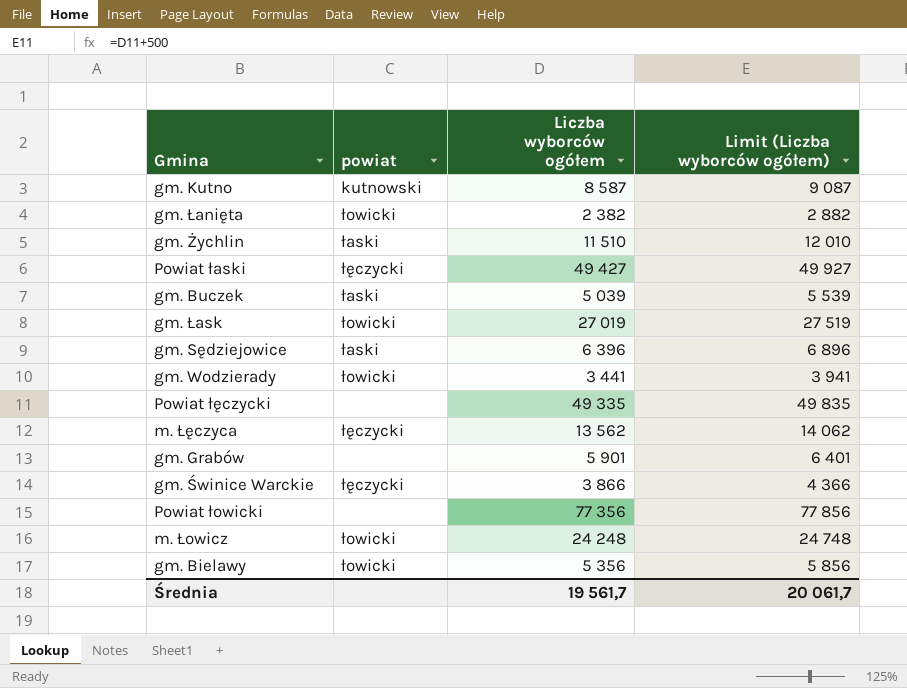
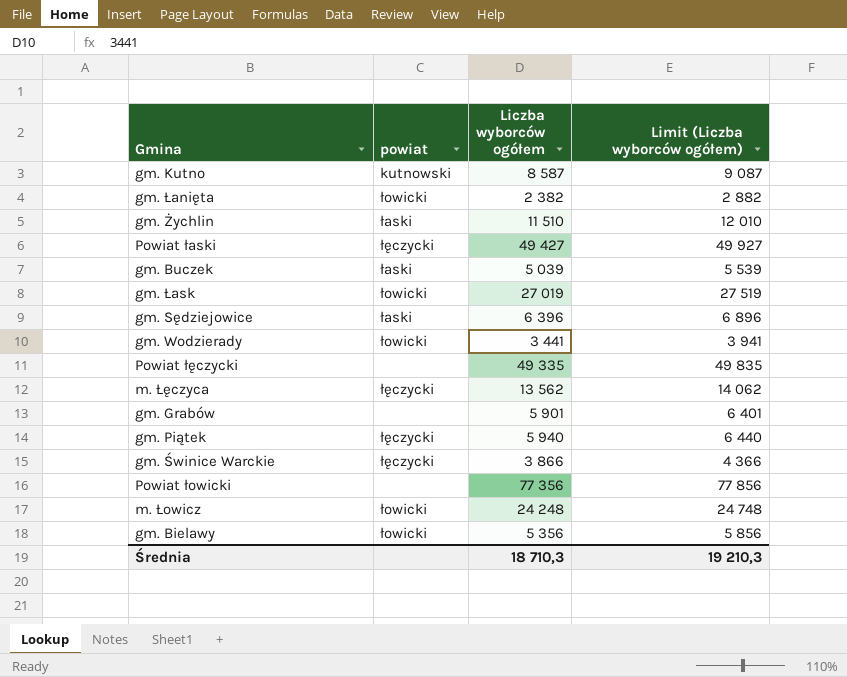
row gm. Piątek: none -> łęczycki | 5 940 | 6 440
Średnia | Liczba wyborców ogółem: 19 561,7 -> 18 710,3
Średnia | Limit (Liczba wyborców ogółem): 20 061,7 -> 19 210,3

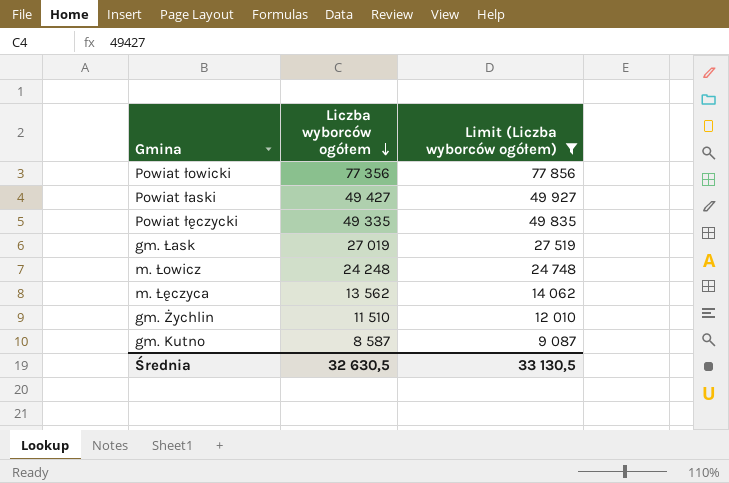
filter: none -> Limit (Liczba wyborców ogółem) >= 9 087
row order: none -> Liczba wyborców ogółem descending
column powiat | position: 2 -> none
Średnia | Liczba wyborców ogółem: 18 710,3 -> 32 630,5
Średnia | Limit (Liczba wyborców ogółem): 19 210,3 -> 33 130,5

- [Your task]: Count the lines of the material that include the word "wyborców", then report only the total.

- [Final answer]: 6